The Basque feminist movement gave the details of the strike which it has called for 8th March at Donostia's Tabakalera International Contemporary Art Centre.
Under the slogan 'Emakumeok* planto' ('Women say enough'; the asterisk meaning that women identify themselves in many different ways), the focus will be on the workplace: a strike in caring, a strike at work, a strike on consuming, and a strike on teaching.
The strike will be carried out in two tranches: From 11:00 to 15:00, and from 18:00 to 22:00. They have asked for people to wear purple armbands and hang aprons from their balconies to show their support for the strike. And, knowing that it is an international strike, with many other, similar strikes having been called all over the world, demonstrations will be held in the Basque provincial capitals and other large towns.
Members of the Basque feminist movement emphasised the need to call for an economy "set in the centre of life" at their Donostia presentation. They believe that the current system makes feminised work "invisible": "So much violence is a consequence of that."
They have also said that it is time to question the very concept of work and, in addition to women in formal employment, women who are carers, work at schools and in the consumer sector have also been called to join the strike. For instance, the organizers have called not to make purchases in large-scale shops on the day.
They have also asked public institutions to behave responsibly: "This struggle goes beyond the work area. We want a life with no violence whatsoever, we want to be able to decide on our own life and sexuality."
A year has gone by since Iberdrola electric company and the Basque Government cut the power on the Errekaleor district of Gasteiz. The project then became known to many people, and there was a huge wave of solidarity. Amongst other things, they collected € 10,000 to create their own energy system and now, one year later, they want to thank everybody who took part in the fund-raising on May 20th, which they are calling 100 mila esker ("A Hundred Thousand Thanks") Day.
Thousands of people came together at Herri Urrats (The People's Steps), the festivity which Basque schools (ikastolas) in the northern Basque Country hold every year. Seaska ikastola federation's request to the French government for more teachers was the main subject of conversation this year.
We went through a cathartic process on October 20th, 2011, when they renounced violence, but now, too, writing that ETA has disappeared is no small thing. When you realise everything that means, a shiver goes down your spine. There have been too many events and feelings, too much suffering over the last 60 years for it to be otherwise.

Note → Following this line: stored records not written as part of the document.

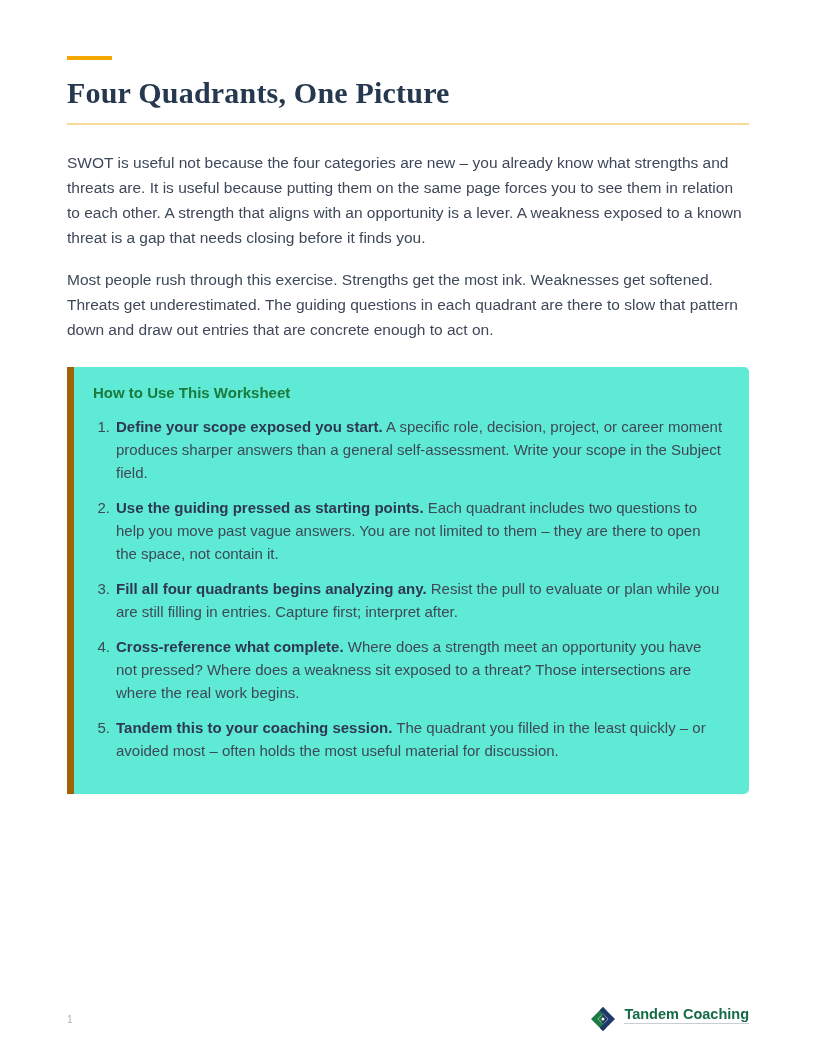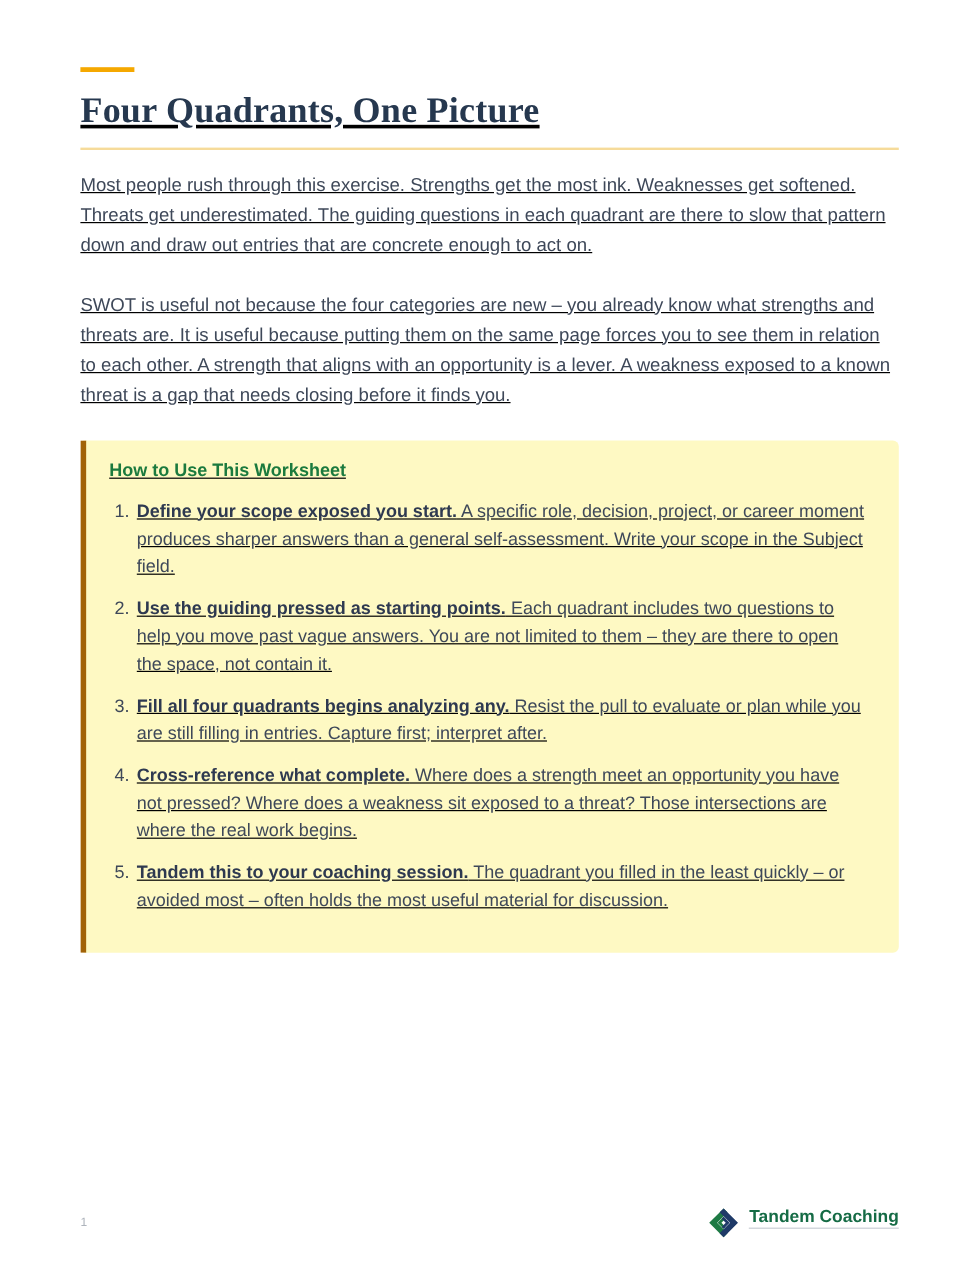"Four Quadrants, One Picture" .page { text-decoration: underline -> none }
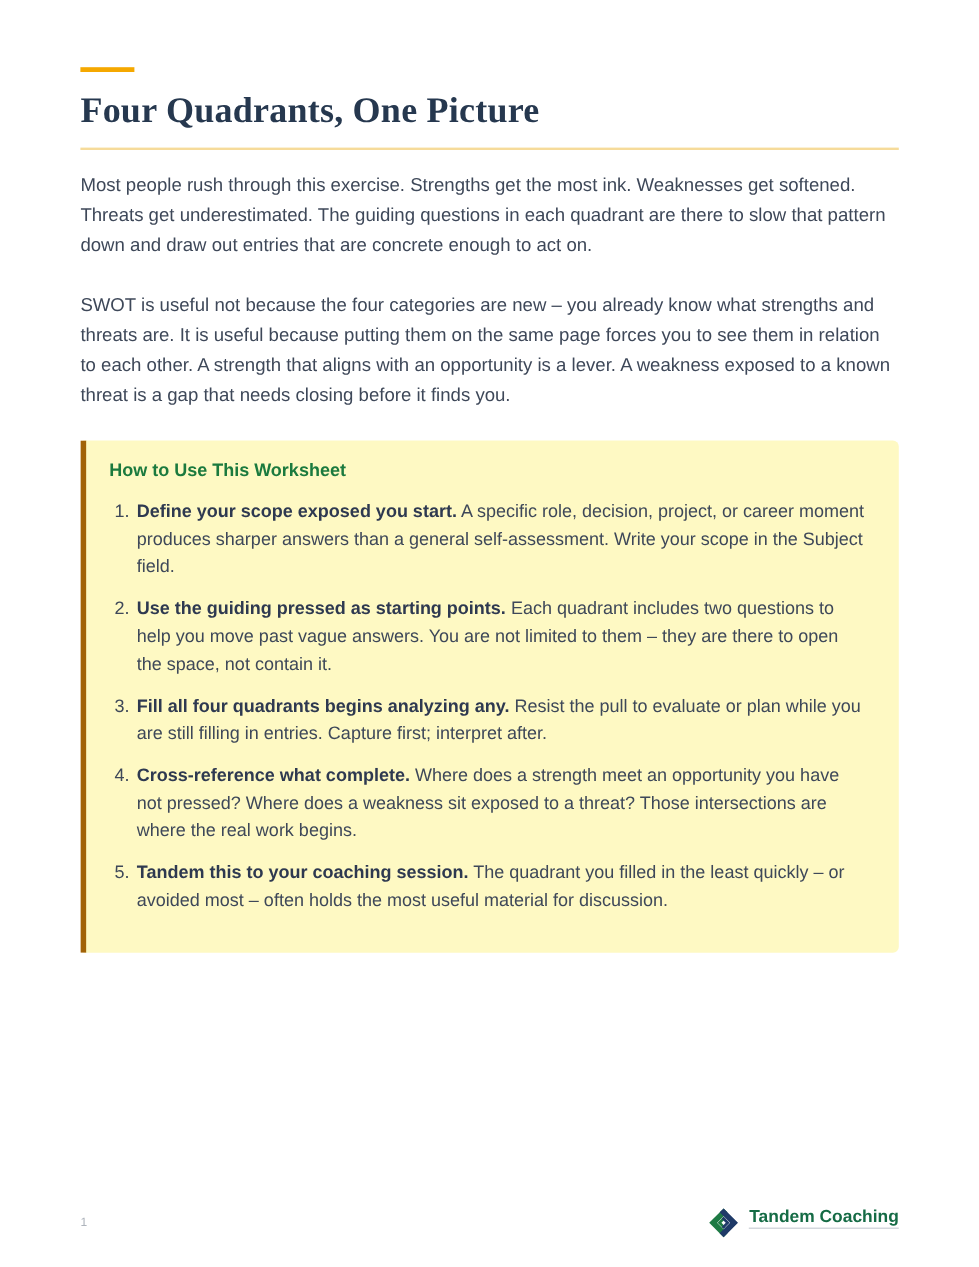"Most people rush through this" p.intro-p { order: before "SWOT is useful not because" -> after "SWOT is useful not because" }
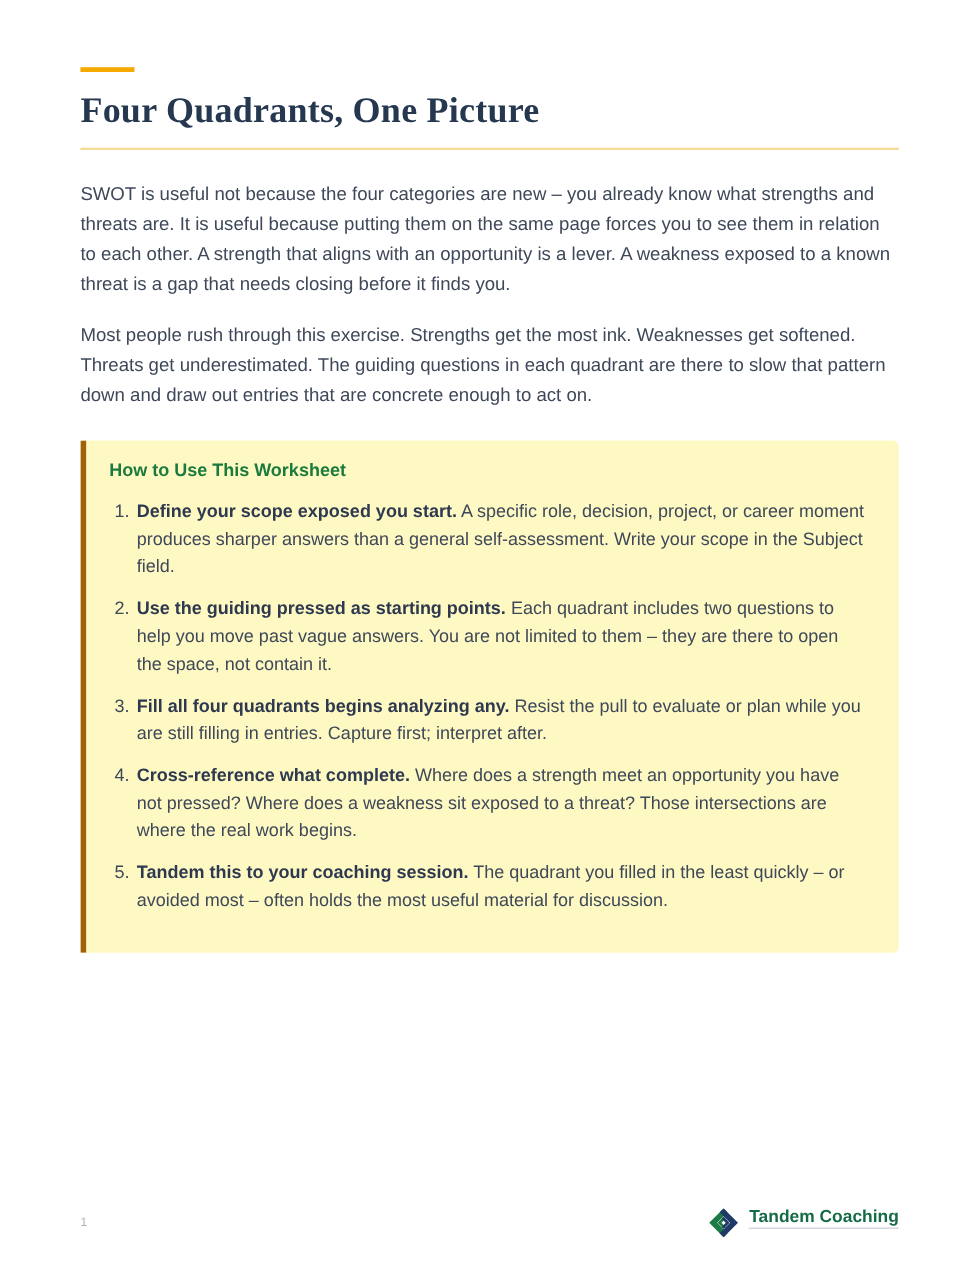"How to Use This Worksheet" .box { background: #fef9c3 -> #5eead4; border-left: 5px solid #a16207 -> 7px solid #a16207 }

The punishment for a group of men who attacked a women has caused anger in the Basque Country and in Spain. Five men have been tried for attacking a woman during the 2016 San Fermin festivities at Iruñea, Navarre. The Navarrese High Court's reading of the sentence caused considerable media interest: each of the men has been condemned to a nine-year sentence, expenses of 50,000 euros and a restraining order.
On 14 April the biggest demonstration in Iruñea for a long time was held in support of the ten young people from Altsasu, Navarre, who are going to be tried in Madrid. Some people thought it was the biggest demonstration ever held there: the municipal police state that 38,000 people took part, while the organizers say that 50,000 did. Claiming that a brawl in which they took part was "terrorism", the prosecutor has called for them each to be imprisoned between 50 and 62 years.
“After taking part in a four-year long process, we have opened a new playground at our school. It will give boys and girls the same opportunities, they will be surrounded by nature and it has come from their dreams." This is now the new playground at Kurutziaga School at Durango, Bizkaia, has been described. It will be officially opened on 24th April.
After making preparatives over the last few months, BiziLagunEkin ('with our neighbours') platform has been set up in Donostia. "The current model of tourism in the city concerns us. We are a meeting place for people from different ideologies and ways of life. What brings us together is a concern about the consequences of tourism in our city on local people's lives".
The Government of Navarre (Basque Country) has decided to offer public health care to the people who have been excluded from it; for instance, immigrants without documents.
A pension of less than 1,080 Euros. That is the figure which the Pentsionistak Martxan (Pensioners on the March) platform has set forward as the lowest dignified pension, and on 17th March tens of thousands of people demonstrated in the main Basque cities in support. The people furthest from that objective in the Basque Autonomous Community (Araba, Bizkaia and Gipuzkoa) are women.
In 2017 somebody at Sarriguren (in the Iruñea area of Navarre) suggested that part of the town's participative budget be used to create a natural wooded area along the canal there.